Residential Fires Can Turn Deadly Quickly
A residential fire occurs every 78 seconds in the United States. In 2008, nearly 403,000 fires left homes charred black and water damaged from the battle between flame and firefighter. The worst blazes destroyed mementos, killed pets, and ended families.
Once a home fire ignites, occupants have little time to exit. Fire is not the slow-moving menace that allows for heroic rescues in the movies. A spark in a Christmas tree can fill a family room with deadly black smoke within a minute. A house and all of its objects can be reduced to ashes within an hour. The odds a residential structure will catch fire in a year are 1 in 309.7.

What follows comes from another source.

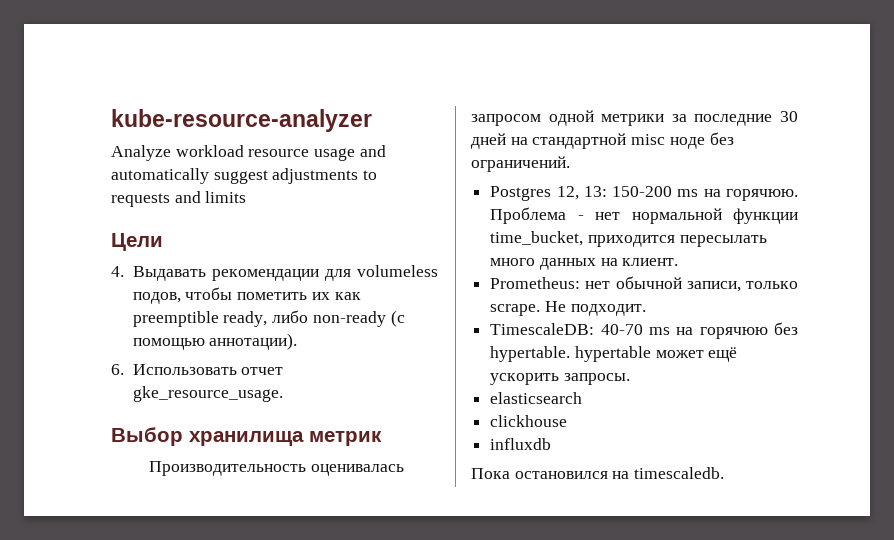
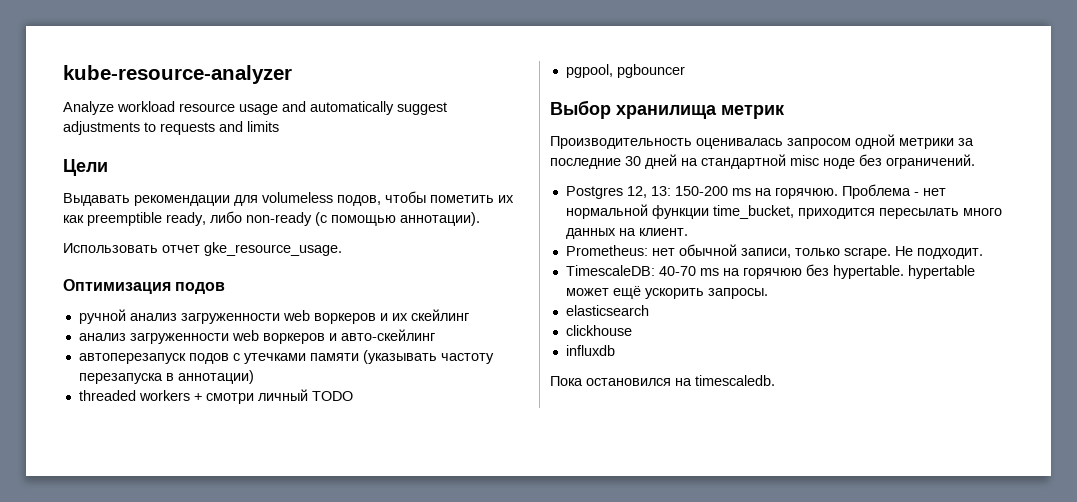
[111,266,124,277] 4. -> (108, 167) none
[111,364,124,375] 6. -> (480, 219) none
(283, 394) none -> [63,279,226,294] [78,309,469,324] [78,329,435,344] [78,350,494,364] [78,370,254,384] [78,389,353,404] [565,64,685,78] // Оптимизация подов // ручной анализ загруженности web воркеров и их скейлинг // анализ загруженности web воркеров и авто-скейлинг // автоперезапуск подов с утечками памяти (указывать частоту перезапуска в аннотации) // threaded workers + смотри личный TODO // pgpool, pgbouncer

The kitchen is where the majority of house fires are sparked. The odds that a residential structure fire will be caused by the primary culprits—cooking equipment and heating equipment—are 1 in 3.13 and 1 in 6.25, respectively. Other causes include arson, open flames like candles, smoking, confined trash, lightning, a curious child, and electrical problems.
Of all the ways to die, however, fire is a drop in the bucket. The odds that a person will die from exposure to smoke, fire, or flames in a year are 1 in 96,300, most of them, (83%) in residential fires. In 2008, 2,755 people lost their lives in a home fire, and death from burns is the third leading cause of fatal home injury.
Residential fires also cause a variety of injuries. The odds that a person injured in a residential structure fire will suffer from smoke inhalation, burns, or difficulty breathing are 1 in 1.89 (53%), 1 in 2.44, and 1 in 17.86, respectively. These injuries result from exposure to fire products in 1 in 1.22 (82%) cases and hazardous materials or toxic fumes in 1 in 17.54. And 1 in 50 victims of home fire injuries are injured jumping to escape.
In addition to lost lives, home fires are responsible for a considerable amount of lost furniture, artwork, electronics, and other belongings. In 2008, the accumulated property loss in dollars was estimated to be $8.5 billion. The odds a dollar of catastrophe loss paid out by an insurance company will be for fire damage are 1 in 45.05.
The good news is that fires aren’t the threat that they were 40 years ago. Battery-powered smoke alarms, introduced in 1970, have saved thousands of lives and billions of dollars in property damage. More than 90% of American households now have one, according to a 2009 report by the National Fire Protection Association.
However, this same report states that only three-quarters of American households have a smoke alarm that works: The odds that a home that had a fire had a smoke alarm are 1 in 1.41 (71%). The odds a home with a fire had a non-functional smoke alarm are 1 in 4.64.